==== THE DATA

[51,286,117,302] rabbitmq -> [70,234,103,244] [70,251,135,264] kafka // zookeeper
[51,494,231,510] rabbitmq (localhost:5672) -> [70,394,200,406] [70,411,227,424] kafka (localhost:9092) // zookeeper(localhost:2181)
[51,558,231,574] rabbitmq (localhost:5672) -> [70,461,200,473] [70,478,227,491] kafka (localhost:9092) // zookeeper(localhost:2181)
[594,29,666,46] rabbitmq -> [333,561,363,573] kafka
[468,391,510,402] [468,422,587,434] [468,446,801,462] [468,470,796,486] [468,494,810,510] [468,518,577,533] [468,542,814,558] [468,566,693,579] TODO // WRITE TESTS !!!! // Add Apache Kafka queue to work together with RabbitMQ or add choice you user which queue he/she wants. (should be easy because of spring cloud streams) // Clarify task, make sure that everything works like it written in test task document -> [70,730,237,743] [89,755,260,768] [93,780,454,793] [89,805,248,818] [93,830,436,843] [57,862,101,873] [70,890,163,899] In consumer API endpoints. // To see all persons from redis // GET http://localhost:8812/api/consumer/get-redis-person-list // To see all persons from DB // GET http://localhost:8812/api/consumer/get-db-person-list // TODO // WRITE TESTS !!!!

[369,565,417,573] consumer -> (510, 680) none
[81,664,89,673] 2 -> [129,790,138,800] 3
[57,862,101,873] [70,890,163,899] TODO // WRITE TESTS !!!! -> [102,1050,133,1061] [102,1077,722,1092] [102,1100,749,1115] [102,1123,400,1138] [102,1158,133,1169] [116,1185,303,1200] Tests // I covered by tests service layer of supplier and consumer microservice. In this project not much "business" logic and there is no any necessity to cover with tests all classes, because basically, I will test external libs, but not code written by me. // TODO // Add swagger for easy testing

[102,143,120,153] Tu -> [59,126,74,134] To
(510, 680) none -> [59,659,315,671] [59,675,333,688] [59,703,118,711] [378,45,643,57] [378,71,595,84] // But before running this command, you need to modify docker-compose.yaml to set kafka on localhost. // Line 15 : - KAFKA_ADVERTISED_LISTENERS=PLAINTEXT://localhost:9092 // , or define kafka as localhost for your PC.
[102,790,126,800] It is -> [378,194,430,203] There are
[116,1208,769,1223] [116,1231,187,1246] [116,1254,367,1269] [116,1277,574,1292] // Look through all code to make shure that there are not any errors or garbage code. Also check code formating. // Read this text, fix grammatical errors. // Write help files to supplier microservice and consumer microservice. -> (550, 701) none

========
==== THE DATA

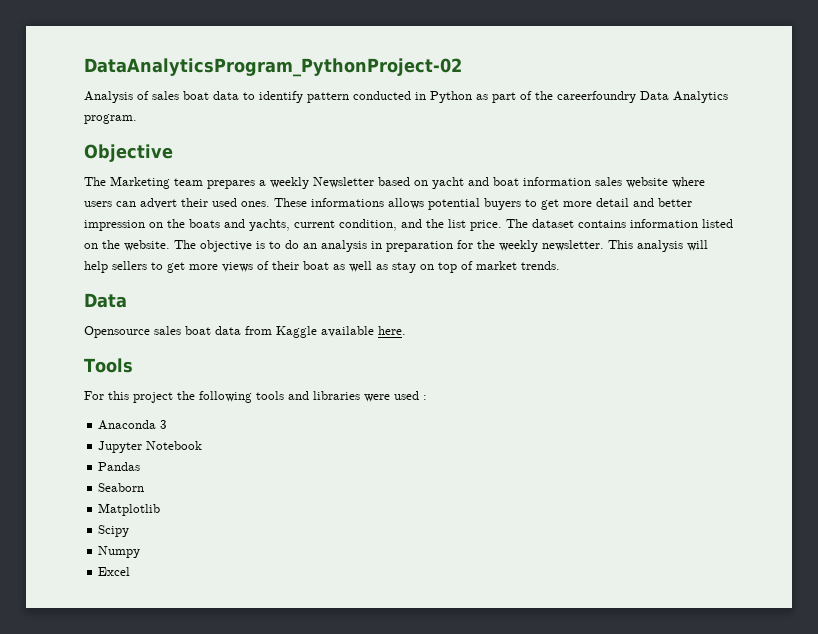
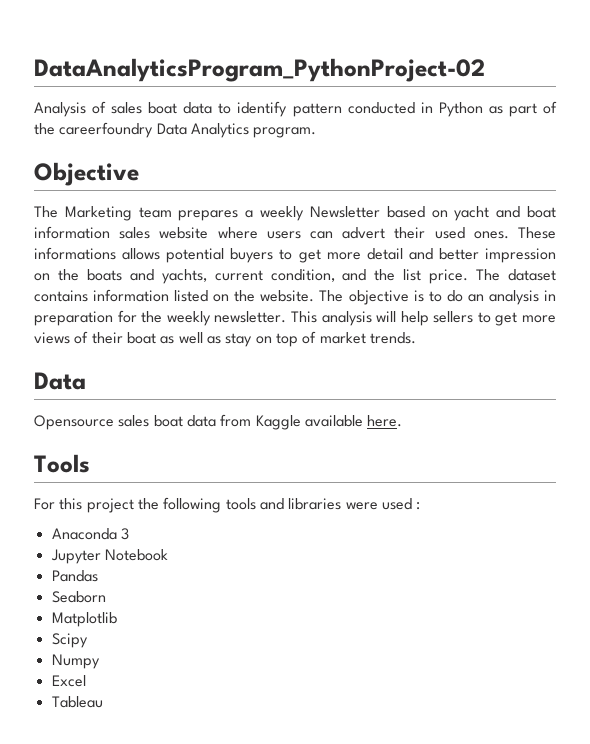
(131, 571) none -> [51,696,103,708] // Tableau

========
==== THE DATA

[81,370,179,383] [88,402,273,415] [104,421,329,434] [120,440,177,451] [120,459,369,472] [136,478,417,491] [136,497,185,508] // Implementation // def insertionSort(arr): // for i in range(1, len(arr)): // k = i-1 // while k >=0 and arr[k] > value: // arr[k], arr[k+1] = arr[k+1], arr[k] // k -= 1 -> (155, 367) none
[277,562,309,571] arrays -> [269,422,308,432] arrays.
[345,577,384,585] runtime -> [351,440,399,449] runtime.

========

→ **WHAT TO PRODUCE**
Could you return exactly the lines above from the line with "[81,664,89,673] 2 -> [129,790,138,800] 3" to the line with "[102,790,126,800] It is", both included, and nothing else?

→ **THE COMPLETED TASK**
[81,664,89,673] 2 -> [129,790,138,800] 3
[57,862,101,873] [70,890,163,899] TODO // WRITE TESTS !!!! -> [102,1050,133,1061] [102,1077,722,1092] [102,1100,749,1115] [102,1123,400,1138] [102,1158,133,1169] [116,1185,303,1200] Tests // I covered by tests service layer of supplier and consumer microservice. In this project not much "business" logic and there is no any necessity to cover with tests all classes, because basically, I will test external libs, but not code written by me. // TODO // Add swagger for easy testing

[102,143,120,153] Tu -> [59,126,74,134] To
(510, 680) none -> [59,659,315,671] [59,675,333,688] [59,703,118,711] [378,45,643,57] [378,71,595,84] // But before running this command, you need to modify docker-compose.yaml to set kafka on localhost. // Line 15 : - KAFKA_ADVERTISED_LISTENERS=PLAINTEXT://localhost:9092 // , or define kafka as localhost for your PC.
[102,790,126,800] It is -> [378,194,430,203] There are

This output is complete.